Sonntag, 21.10.2018 / 22:55 Uhr

2011: Es war einmal in Ägypten ...

Von
Philipp Thiée

Zwei Bücher von Omar R. Hamilton und John McCain beschäftigen sich mit dem aufhaltbaren Aufstieg des Abdel Fattah Al Sisi  in Ägypten

In seinem Buch "Stadt der Rebellion", dessen englischer Titel "The City Always Wins" die Niederlage der ägyptischen Revolte nach 2011 treffender fasst, setzt sich Omar Robert Hamilton  mit dem Aufstieg von Abdel Fattah Al Sisi auseinander. Als Brite mit ägyptischer Abstammung ist er zum Höhepunkt der Revolte nach Ägypten gereist, um am Sturz der Diktators Mubaraks teil zu haben, wie er zu dem Buch erläutert

In seinem dieses Jahr auch auf deutsch erschienenen autobiographischen Romans versucht Hamilton die Ereignisse vom Sturz Husni Mubaraks über das Zwischenspiel der Herrschaft der Muslimbrüder bis zum Militärputsch Al Sisi`s und dem Scheitern der freiheitlichen Revolte nachzuvollziehen. Mit seinem Roman schafft er es wohl als erster ein Buch zu schreiben, das den Kern der kurze Phase der Revolte in Ägypten - aus dem bislang seltsam wenige Flüchtlinge nach Europa kommen - und der restlichen arabischen Welt treffend beschreibt. Auf wenigen Seiten breitet er in einem atemberaubenden Tempo die zentralen Spannungsfelder aus: Die ägyptische Familie, der religiöse Rollback, die Bedeutung der sozialen Medien, das was man in Europa Klassenfrage nennen würde, um nur die wichtigsten zu nennen.
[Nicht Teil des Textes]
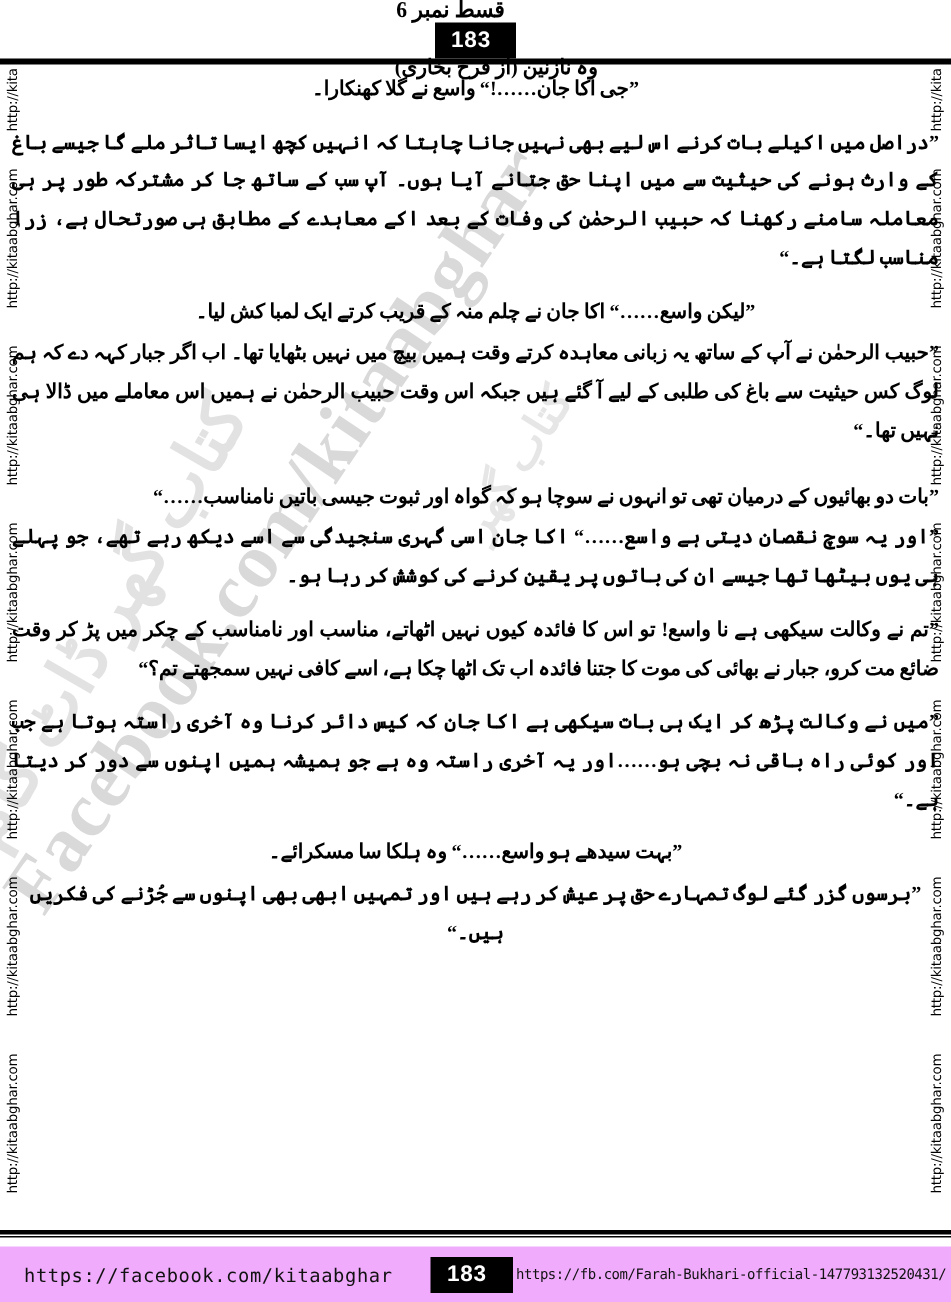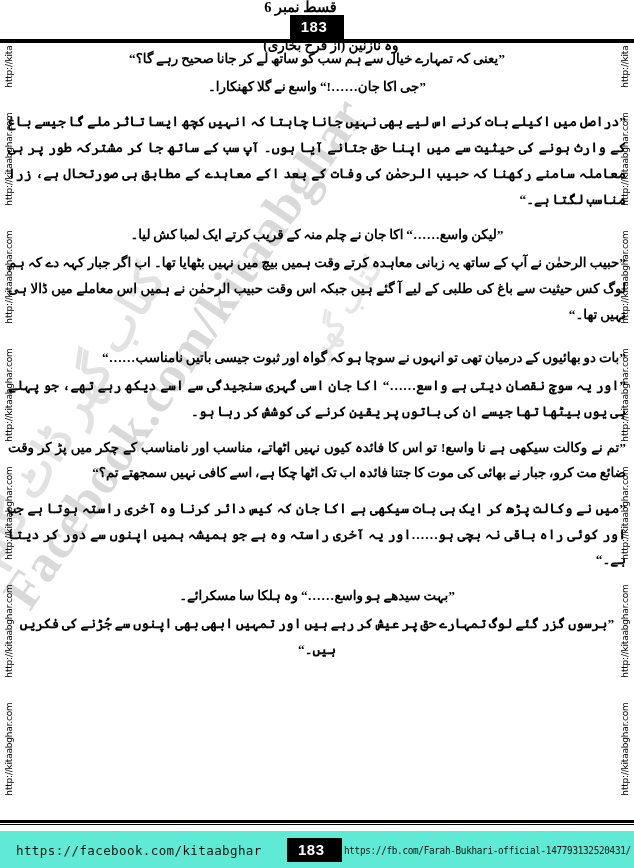"”یعنی کہ تمہارے خیال سے" p.para { html: <p>”یعنی کہ تمہارے خیال سے ہم سب کو ساتھ لے کر جانا صحیح رہے گا؟“</p> -> none }
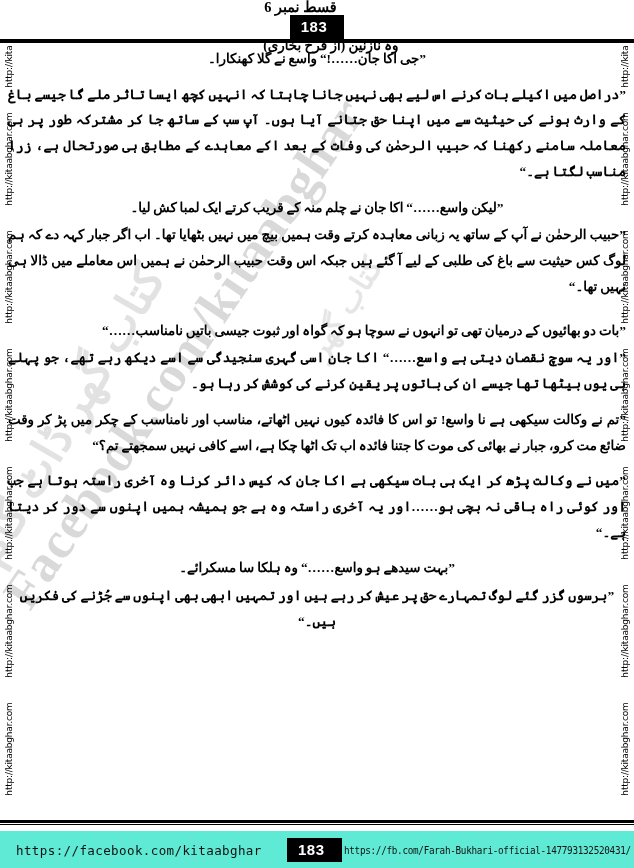"https://facebook.com/kitaabghar" #footer { background: #5eead4 -> #f0abfc }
Sein Buch macht deutlich, dass die angeblich islamische Welt keineswegs nur aus Kultur besteht, sondern aus Menschen die sich mit den Widersprüchen ihrer Umwelt auseinandersetzen. Hamilton beschreibt, wie die revoltierenden Menschen in Ägypten bei dem Versuch scheiterten, sich einen eigenen politischen Raum zu erkämpfen.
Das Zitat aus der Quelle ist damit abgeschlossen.